Danica Petroshius, a Capitol Hill Montessori parent and one of the task force members, tells City Paper she felt most of the meetings consisted of DCPS officials telling parents what they were doing, with little time for discussion afterwards. “I will say that we asked for a lot of good information and we asked a lot of good questions, but we were just starting to scratch the surface when they decided to end the meetings,” she said.

A post over on Washingtonian on lit-up houses all over the District– although we can’t help but notice that it sounds a lot like our #lightupthehill map idea — even the two first screenshots are Capitol Hill, where readers tagged us! Anyway, anyone can have the same adorable idea and this post takes you all over town. Enjoy!

Larry at Capitol Hill Corner has updates on the Pennsylvania and Potomac Avenues improvement. And if you want to know more about the Maryland Avenue projects, click here for updates and invest in noise-cancelling headphones.
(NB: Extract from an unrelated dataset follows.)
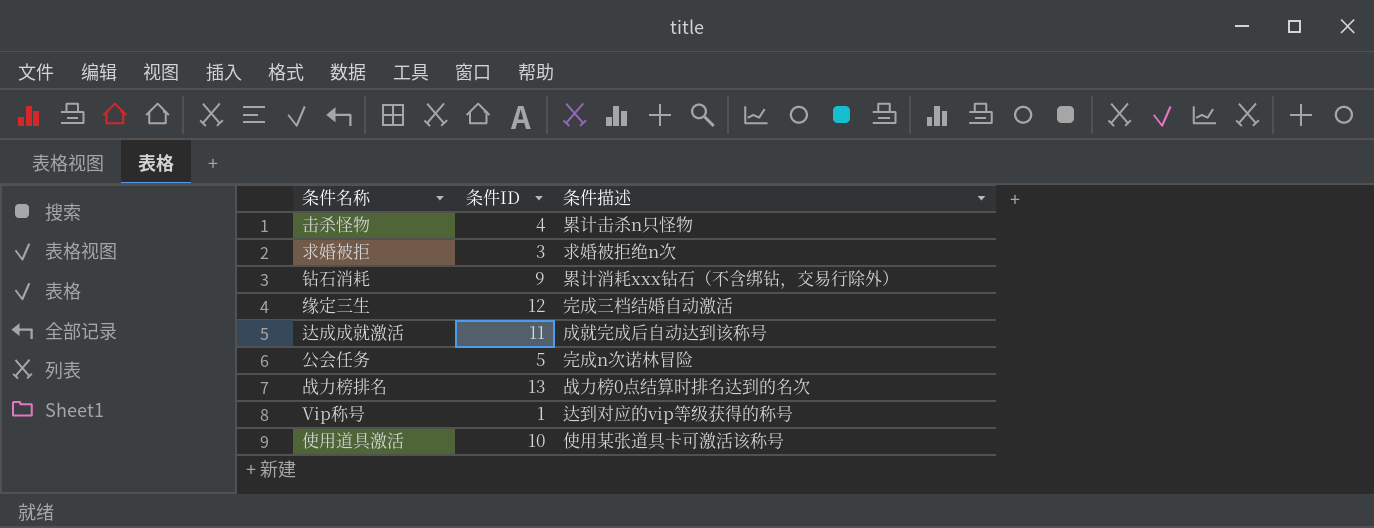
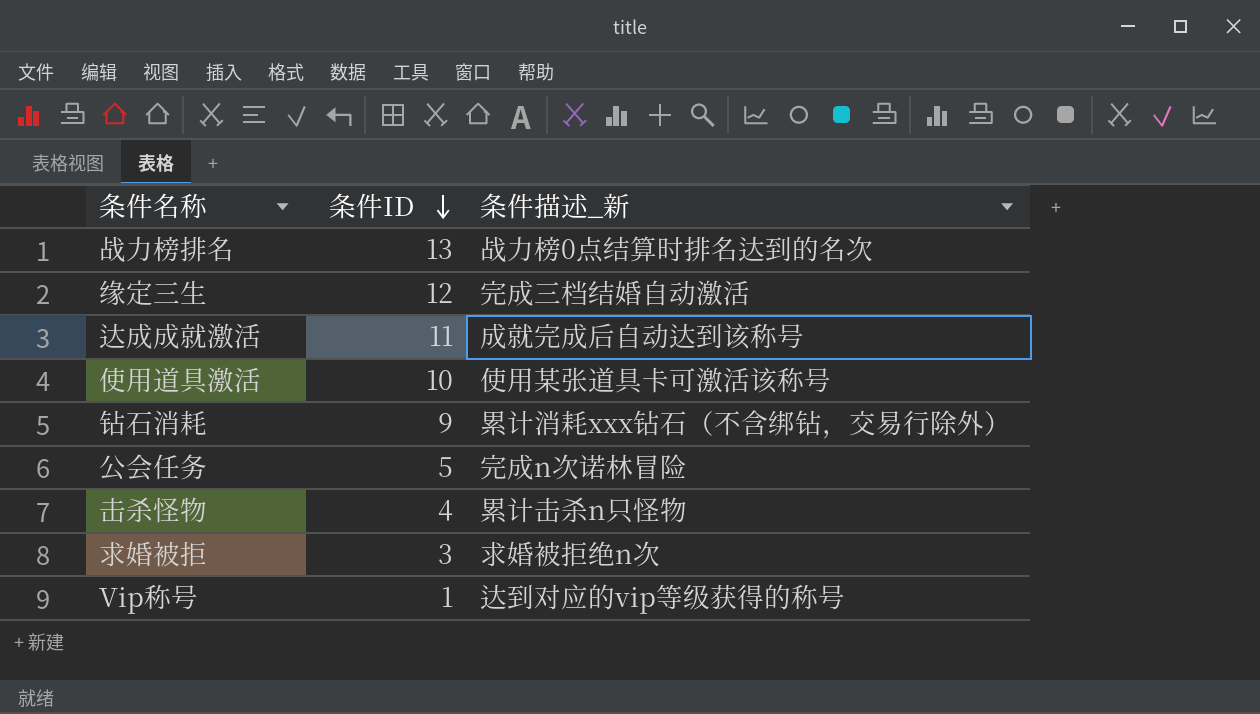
row order: none -> 条件ID descending
column name: 条件描述 -> 条件描述_新

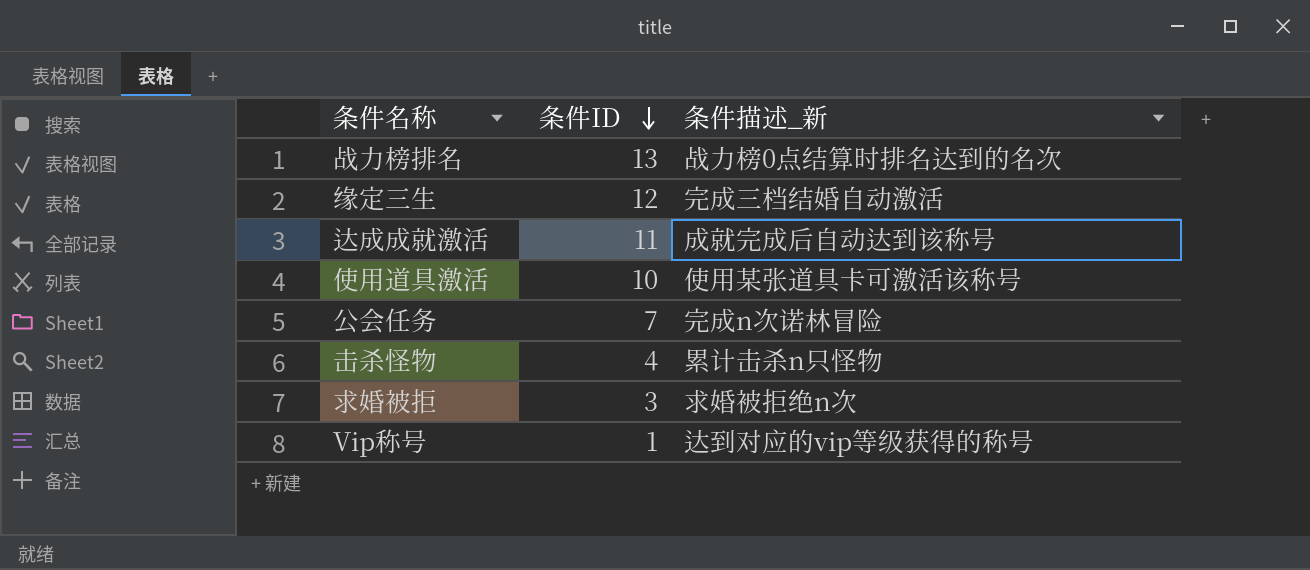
row 钻石消耗: 9 | 累计消耗xxx钻石（不含绑钻，交易行除外） -> none
公会任务 | 条件ID: 5 -> 7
Are you an empty nester with opinions and about 75 minutes free? Sign up for a paid virtual focus group! The Patch has details.

ANC 6A is working to improve the sheltering conditions at Sherwood Recreation center. Street Sense reports.
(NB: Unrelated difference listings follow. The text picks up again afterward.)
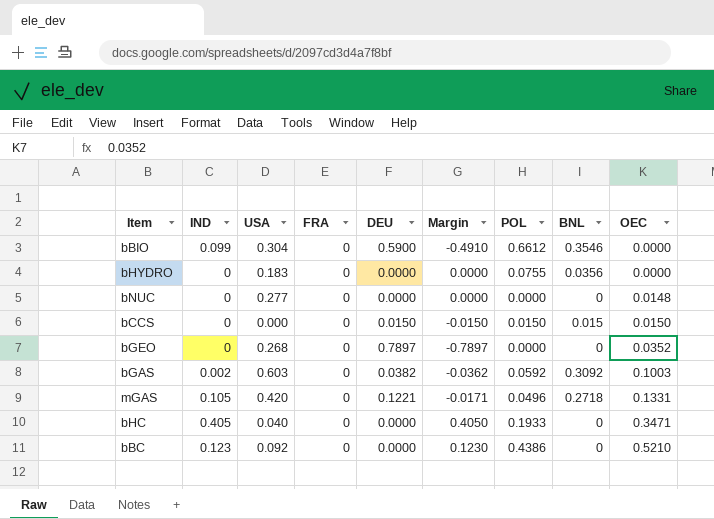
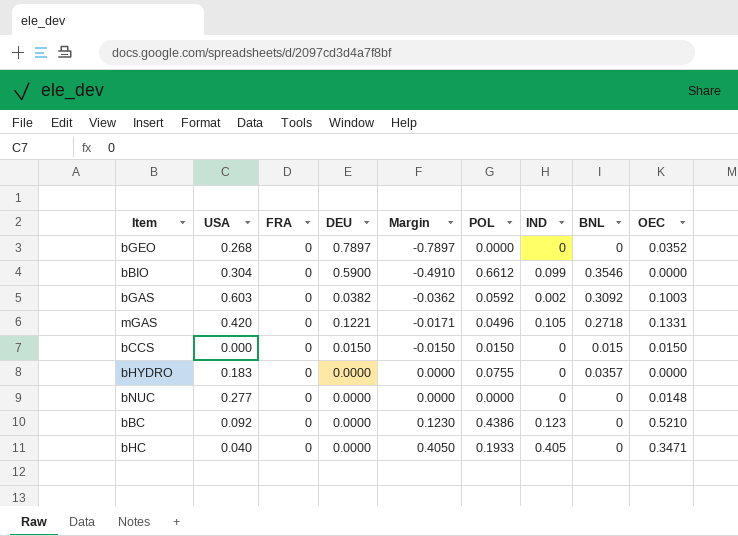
row order: OEC ascending -> Margin ascending
column IND | position: 2 -> 7
bHYDRO | BNL: 0.0356 -> 0.0357

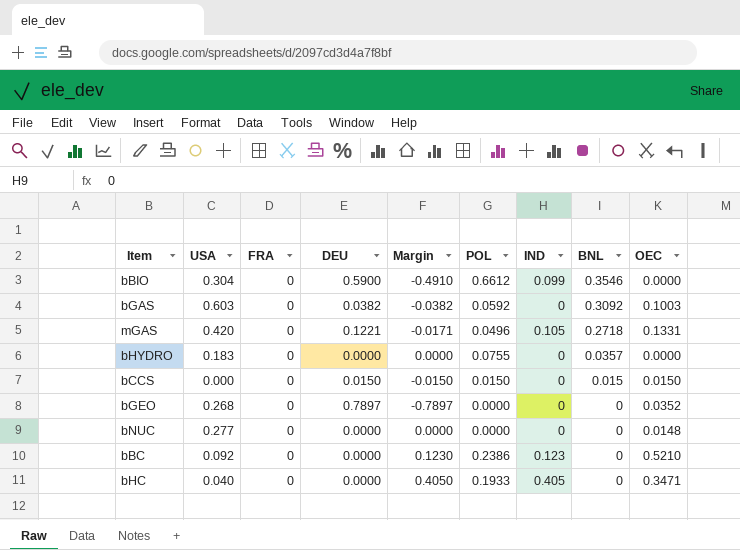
row order: Margin ascending -> BNL descending
bGAS | Margin: -0.0362 -> -0.0382
bGAS | IND: 0.002 -> 0
bBC | POL: 0.4386 -> 0.2386

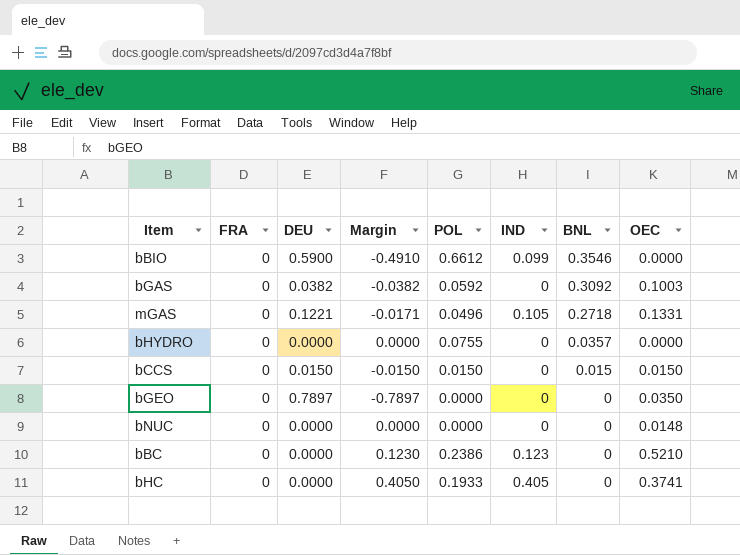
column USA | position: 2 -> none
bGEO | OEC: 0.0352 -> 0.0350
bHC | OEC: 0.3471 -> 0.3741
Local author Jason Reynolds supported our independent booksellers this past Giving Tuesday by buying up his own book inventory from beloved places such as Solid State Books, East City Books, Mahogany Books and Politics and Prose so people could have his books for free. Some people are just the best, honestly. WAMU

Music venues are having an incredibly hard time, not able to open and in many cases, not being able to draw any kind of revenue because they only sell alcohol. What’s more, they have space restrictions that make any kind of participation in pilot programs all but impossible. WJZ tells us about their hard times and focuses on local favorite Pie Shop. If you haven’t bought pie, now you gotta.

What does it mean to be free after 23 years in jail, but during a pandemic? DC resident Michael Plummer recently told Judy Woodruff his story of resilience in the face of having to do over so many things we don’t think twice about. PBS

At a hyperlocal level, want to make a difference in the life of an inmate? Send a letter of support through Neighbors for Justice. Sign up here to send a word of encouragement.

DCist has an interesting map on where rents are dropping the most around the area. It will come as no surprise that our area’s rental prices have dropped way, way down. Shaw is the dubious winner, with rents dropping 16%.

You can read or listen to this Motley Fool podcast on real estate investing. In it, Matt Argersinger, a Capitol Hill resident, retells his and his wife’s experience buying a home with an English Basement and how they turned that small investment into an opportunity to buy more homes and become landlords. Meditate on this: “…just go in with a long-term mindset. Real estate is not a get rich scheme. It certainly isn’t. In fact, it’s probably one of those asset classes where it’s really a marathon and not a sprint.” 

Spirit of giving: Last week’s #GivingTuesday Hill Buzz had links to many of our local non-profits. Looking for places to donate to? Start with my list!

Looking to support Black-owned businesses online? My friend Maddie made a great list that you can check out here.

A reminder: Support your favorite server, bartender, etc. The loss of hospitality-based businesses in the District is staggering and it won’t slow anytime soon. Visit the DC Virtual Tip Jar and keep supporting.